*Instructions for the task*: What must be returned is the number of lines in the records holding the word "letter", with no other text.
Segment Start: Input records
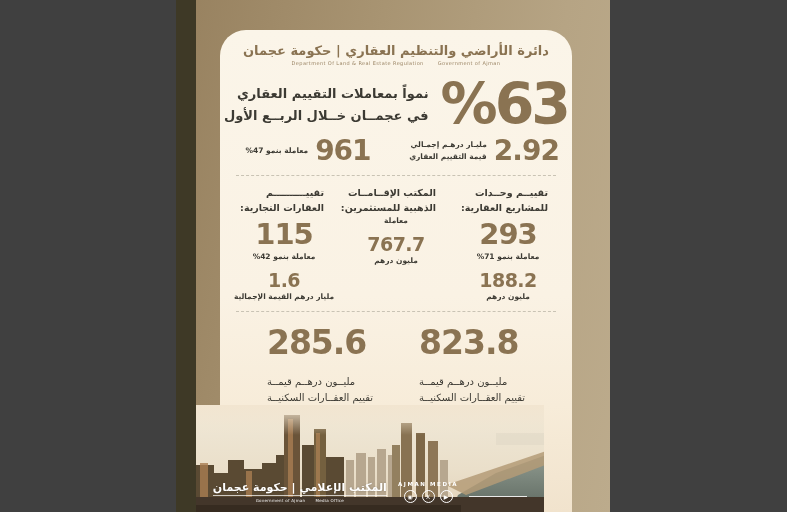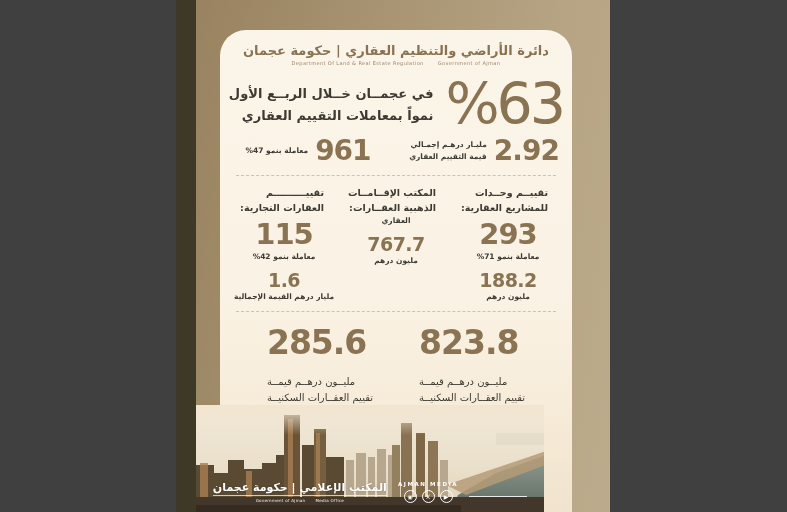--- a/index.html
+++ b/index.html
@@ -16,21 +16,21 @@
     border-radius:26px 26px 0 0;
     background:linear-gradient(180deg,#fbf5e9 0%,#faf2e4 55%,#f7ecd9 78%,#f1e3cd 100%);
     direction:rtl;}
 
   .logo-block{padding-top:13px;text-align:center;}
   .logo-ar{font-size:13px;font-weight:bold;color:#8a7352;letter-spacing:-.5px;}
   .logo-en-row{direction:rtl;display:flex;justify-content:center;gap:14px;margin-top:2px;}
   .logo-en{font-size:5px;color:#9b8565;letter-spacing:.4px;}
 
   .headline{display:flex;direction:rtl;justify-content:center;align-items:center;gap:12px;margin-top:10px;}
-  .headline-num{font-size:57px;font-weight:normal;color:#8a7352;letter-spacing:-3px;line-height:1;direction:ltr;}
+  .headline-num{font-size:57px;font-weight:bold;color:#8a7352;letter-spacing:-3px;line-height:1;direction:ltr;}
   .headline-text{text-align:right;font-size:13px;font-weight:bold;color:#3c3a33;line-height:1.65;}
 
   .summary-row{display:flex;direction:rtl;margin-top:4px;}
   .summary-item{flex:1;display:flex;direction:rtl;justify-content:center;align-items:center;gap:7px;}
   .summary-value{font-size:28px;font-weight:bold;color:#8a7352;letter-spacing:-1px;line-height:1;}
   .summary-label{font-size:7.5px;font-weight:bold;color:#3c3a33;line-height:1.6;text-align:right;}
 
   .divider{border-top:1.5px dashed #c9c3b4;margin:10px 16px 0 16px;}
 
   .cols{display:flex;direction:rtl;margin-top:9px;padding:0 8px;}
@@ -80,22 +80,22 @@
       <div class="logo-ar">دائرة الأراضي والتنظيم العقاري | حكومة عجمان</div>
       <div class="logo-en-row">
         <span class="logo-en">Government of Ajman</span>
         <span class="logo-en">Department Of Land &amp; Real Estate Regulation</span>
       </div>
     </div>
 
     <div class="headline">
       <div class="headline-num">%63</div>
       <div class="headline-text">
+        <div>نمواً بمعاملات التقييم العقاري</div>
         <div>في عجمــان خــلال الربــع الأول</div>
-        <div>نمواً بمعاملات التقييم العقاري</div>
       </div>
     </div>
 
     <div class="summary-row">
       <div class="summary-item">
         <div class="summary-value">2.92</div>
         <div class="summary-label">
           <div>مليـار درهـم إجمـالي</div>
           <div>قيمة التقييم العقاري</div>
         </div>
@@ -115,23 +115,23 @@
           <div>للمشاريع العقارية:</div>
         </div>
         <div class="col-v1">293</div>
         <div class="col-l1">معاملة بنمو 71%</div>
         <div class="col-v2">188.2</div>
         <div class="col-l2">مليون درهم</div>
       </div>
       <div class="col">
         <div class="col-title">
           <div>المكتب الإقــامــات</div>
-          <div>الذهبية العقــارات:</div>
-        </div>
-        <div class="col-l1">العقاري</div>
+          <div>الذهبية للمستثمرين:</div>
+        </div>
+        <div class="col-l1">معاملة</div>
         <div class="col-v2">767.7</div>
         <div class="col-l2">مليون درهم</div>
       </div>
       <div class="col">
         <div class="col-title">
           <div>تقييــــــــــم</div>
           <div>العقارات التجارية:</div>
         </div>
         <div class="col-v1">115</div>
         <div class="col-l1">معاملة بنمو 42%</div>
Segment End: Input records
*Solution for this problem*: 5